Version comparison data
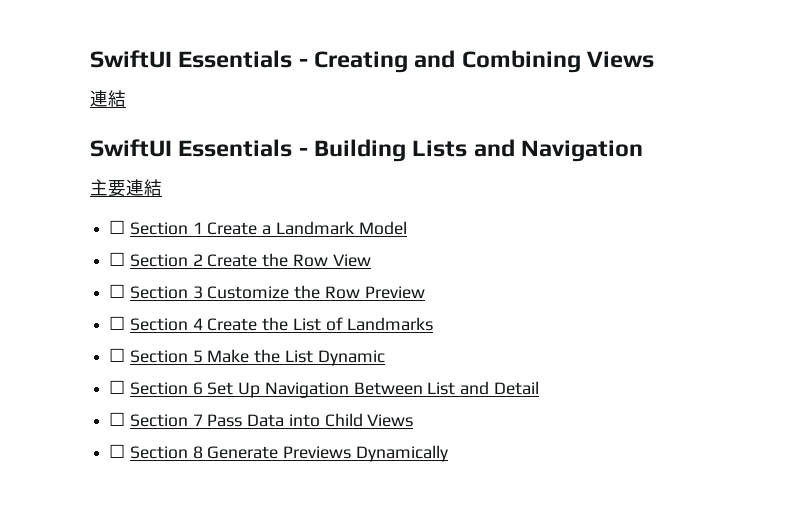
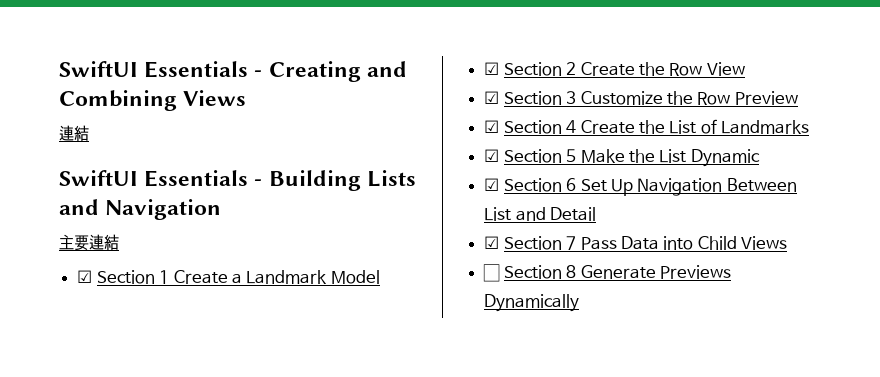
[109,220,126,234] ☐ -> [77,270,93,283] ☑
[109,252,126,266] ☐ -> [484,62,500,75] ☑
[109,284,126,298] ☐ -> [484,91,500,104] ☑
[109,316,126,330] ☐ -> [484,120,500,133] ☑
[109,348,126,362] ☐ -> [484,149,500,162] ☑
[109,380,126,394] ☐ -> [484,178,500,191] ☑
[109,412,126,426] ☐ -> [484,236,500,249] ☑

» **What you should do**: Any picture among the entries must be skipped; copy all else exactly.

» **Output for this task**:
[109,220,126,234] ☐ -> [77,270,93,283] ☑
[109,252,126,266] ☐ -> [484,62,500,75] ☑
[109,284,126,298] ☐ -> [484,91,500,104] ☑
[109,316,126,330] ☐ -> [484,120,500,133] ☑
[109,348,126,362] ☐ -> [484,149,500,162] ☑
[109,380,126,394] ☐ -> [484,178,500,191] ☑
[109,412,126,426] ☐ -> [484,236,500,249] ☑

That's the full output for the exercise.